Steinmeier will mit Italien-Reise deutsche Solidarität zeigen

Die Bilder von Militärtransportern, die in der Dunkelheit Särge aus
Bergamo bringen, sind noch im Kopf. Italien fühlte sich in der
Corona-Krise von den EU-Nachbarn allein gelassen. Der Ärger war groß.
Jetzt will Bundespräsident Steinmeier ein Zeichen setzen.

Berlin/Mailand (dpa) - Bundespräsident Frank-Walter Steinmeier will
mit einem Besuch in Mailand ein Zeichen der Solidarität im besonders
von der Corona-Pandemie betroffenen Norditalien setzen. Er wird an
diesem Donnerstag für zwei Tage in der Metropole erwartet. Italien
wurde früh und härter als andere europäische Länder von der Pandemi
e
getroffen - besonders schwer im Norden.

Steinmeier kommt mit Präsident Sergio Mattarella zu Gesprächen
zusammen. Zudem sind Treffen mit Ärzten und Pflegekräften geplant,
die über ihre Erfahrungen in der Corona-Krise Auskunft geben. Der
Bundespräsident wird von Bürgermeistern begleitet, deren Gemeinden
eine Partnerschaft mit italienischen Kommunen pflegen.

Zu Beginn der Corona-Krise hatte es Verstimmungen gegeben, weil
Deutschland - wie andere EU-Länder - bei der Versorgung Erkrankter
zunächst an sich selbst dachte und weniger an Partnerstaaten. Die
Verstimmung legte sich, nachdem Patienten aus überlasteten
italienischen Krankenhäusern in deutschen Kliniken aufgenommen
wurden.

Zudem setzte Bundeskanzlerin Angela Merkel (CDU) zusammen mit
Frankreichs Präsident Emmanuel Macron in der EU ein 750 Milliarden
Euro schweres Wiederaufbauprogramm durch. Es sieht nicht nur Kredite
vor, sondern auch Zuschüsse gerade für die von dem Coronavirus
betroffenen Regionen.

Unmittelbar vor dem Besuch widersprach der Bundespräsident
Darstellungen, zwischen Italienern und Deutschen bestehe ein
grundsätzliches Misstrauen. Das «sehe ich nicht. Im Gegenteil: Wir
sind uns in enger Freundschaft und Partnerschaft verbunden. Aber
Freundschaft ist eben keine Selbstverständlichkeit, sie muss gepflegt
werden», sagte Steinmeier der Tageszeitung «La Repubblica»
(Donnerstag).

Der Bundespräsident verwies auf mehr als 400 Städtepartnerschaften,
womit Unterstützung organisiert worden sei. «Dieser Austausch hat Mut
und Hoffnung gemacht.» Diese Tradition sollte wieder neu belebt
werden.

Steinmeier machte in «La Repubblica» deutlich, dass zu Beginn der
Krise durchaus nationale Egoismen erkennbar gewesen seien. In
Deutschland und anderen EU-Staaten habe es eine eher reflexhafte
Orientierung nach innen gegeben. Die Schließung der Grenzen habe «für

Kritik gesorgt und die Beziehungen untereinander durchaus belastet».
Sehr schnell sei aber klar geworden, dass kein Land das Virus allein
besiegen könne.

Mattarella und ihm sei in dieser Phase bewusst gewesen: «Wenn wir die
Freundschaft zwischen unseren Ländern nicht gefährden wollen, dann
müssen wir solidarisch sein, dann müssen wir zusammenarbeiten.»
Steinmeier hob auch die Belastungen Italiens und Griechenlands durch
die fehlende gemeinsame europäische Flüchtlingspolitik hervor.

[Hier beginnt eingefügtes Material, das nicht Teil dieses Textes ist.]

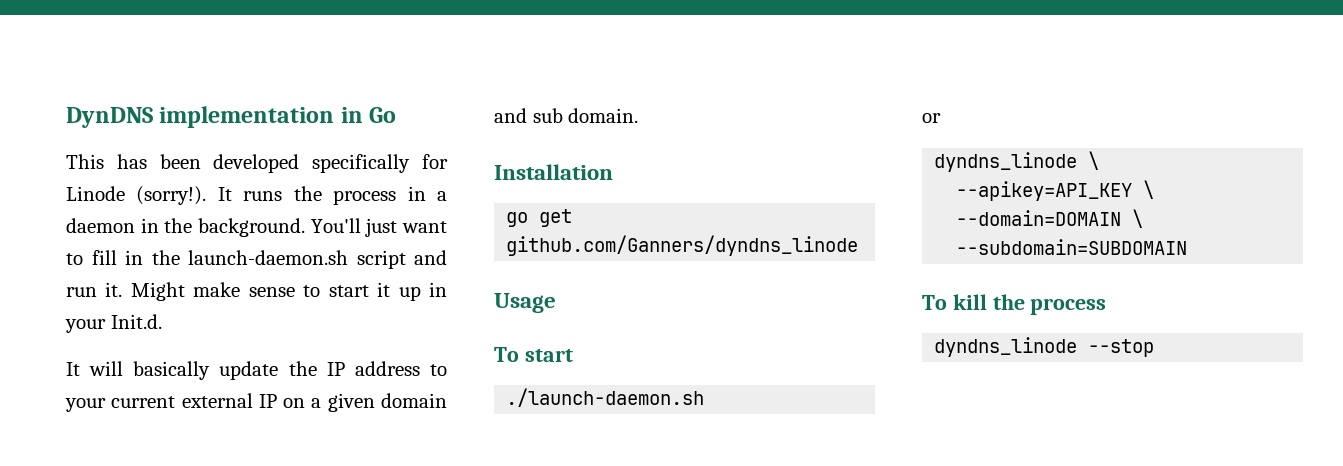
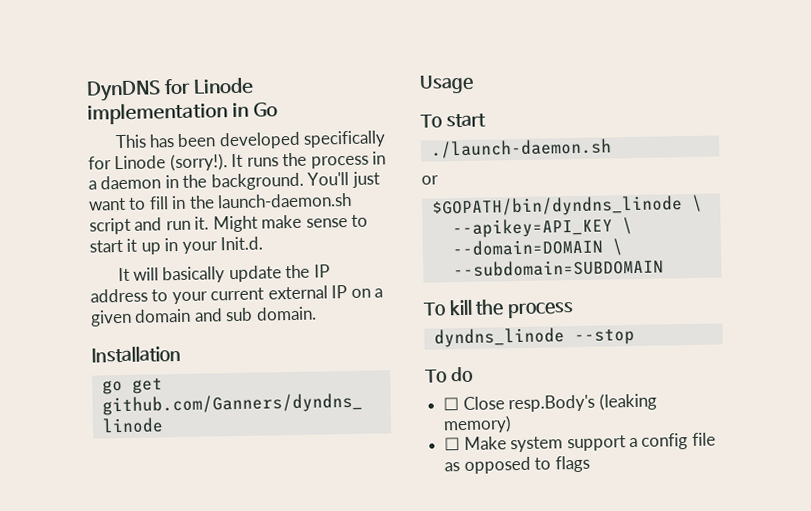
(153, 117) none -> [164,77,255,95] for Linode
[934,152,1078,172] dyndns_linode -> [431,195,683,218] $GOPATH/bin/dyndns_linode
(1155, 348) none -> [425,366,473,383] [443,392,657,413] [443,415,513,434] [444,432,716,453] [444,455,590,475] // To do // ☐ Close resp.Body's (leaking memory) // ☐ Make system support a config file as opposed to flags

Er sagte: «Letztendlich braucht Europa Einigkeit über zwei Dinge:
effektiven Schutz der Außengrenzen, aber auch eine Verständigung über

die Aufnahme und Verteilung der Geflüchteten.» Dies müsse einhergehen

mit einer stärkeren Rolle Europas bei der Befriedung von Konflikten
in unmittelbarer Nachbarschaft - sei es in Libyen oder beim Konflikt
im östlichen Mittelmeer zwischen Griechenland und der Türkei.